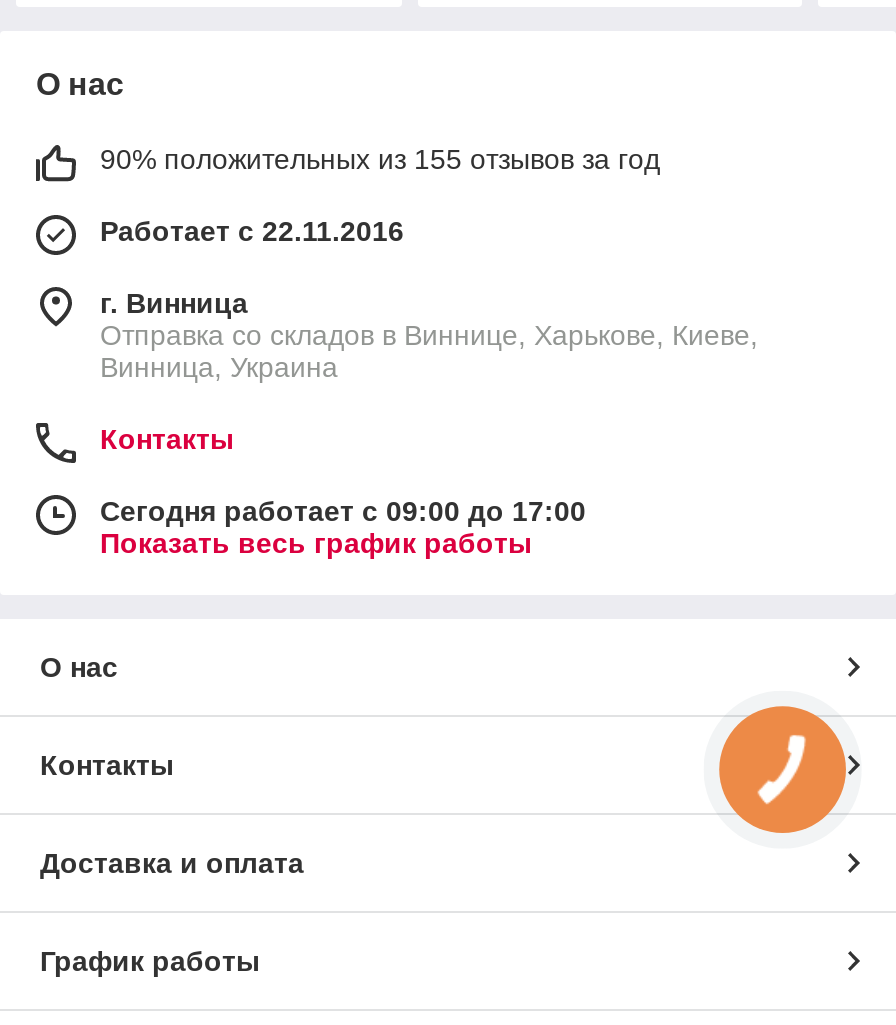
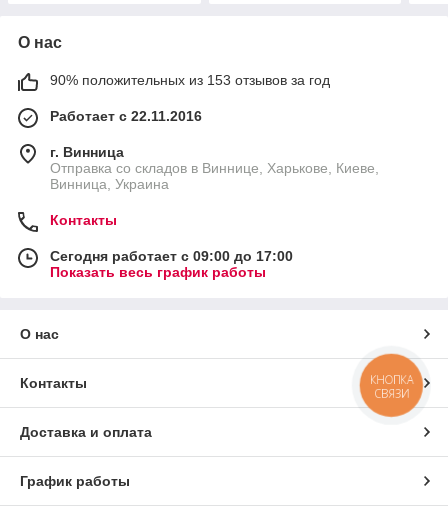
- 90% положительных из 155 отзывов за год
+ 90% положительных из 153 отзывов за год

+ КНОПКА
+ СВЯЗИ
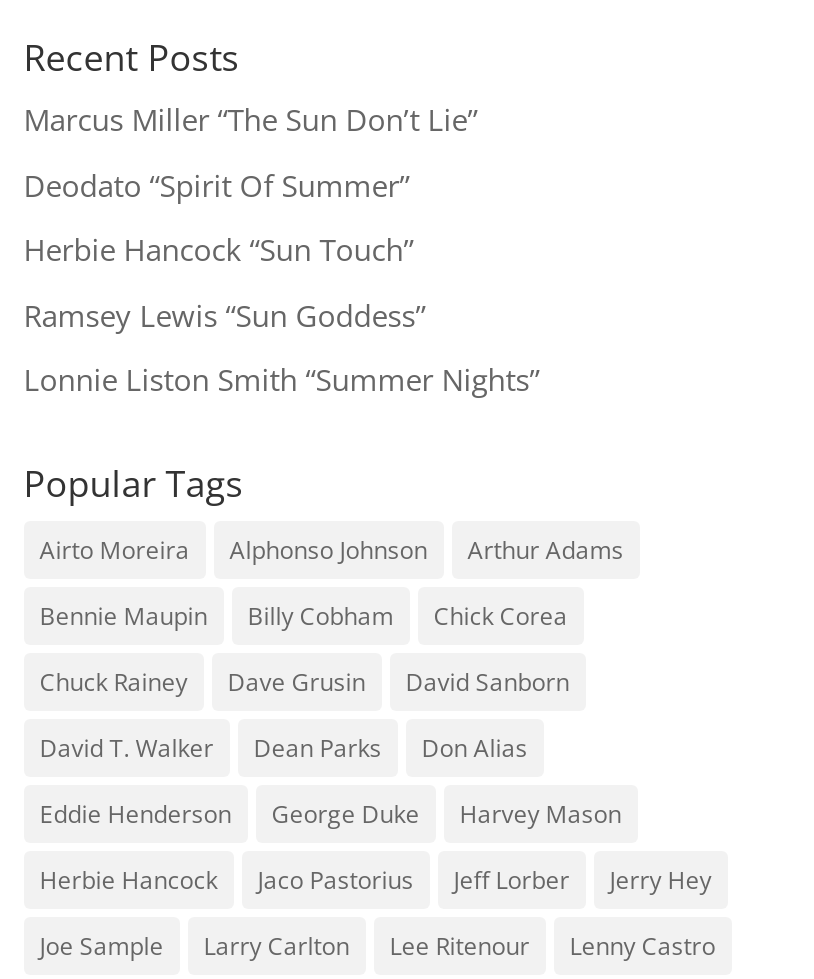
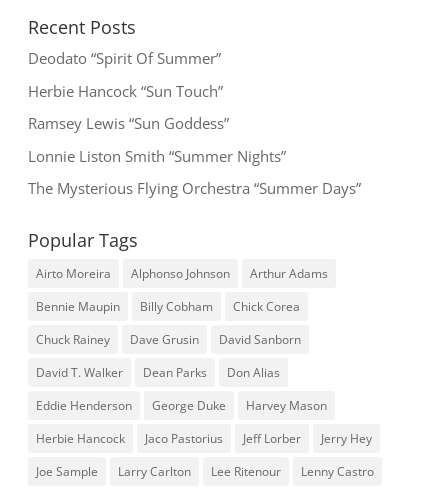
- Marcus Miller “The Sun Don’t Lie”

moved up: Deodato “Spirit Of Summer” | Herbie Hancock “Sun Touch” | Ramsey Lewis “Sun Goddess” | Lonnie Liston Smith “Summer Nights”

+ The Mysterious Flying Orchestra “Summer Days”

- - -

**Requirement:**
Reproduce every line of the data above, exactly as it stands, but not the pictures.

**Solution for this problem:**
- 90% положительных из 155 отзывов за год
+ 90% положительных из 153 отзывов за год

+ КНОПКА
+ СВЯЗИ
- Marcus Miller “The Sun Don’t Lie”

moved up: Deodato “Spirit Of Summer” | Herbie Hancock “Sun Touch” | Ramsey Lewis “Sun Goddess” | Lonnie Liston Smith “Summer Nights”

+ The Mysterious Flying Orchestra “Summer Days”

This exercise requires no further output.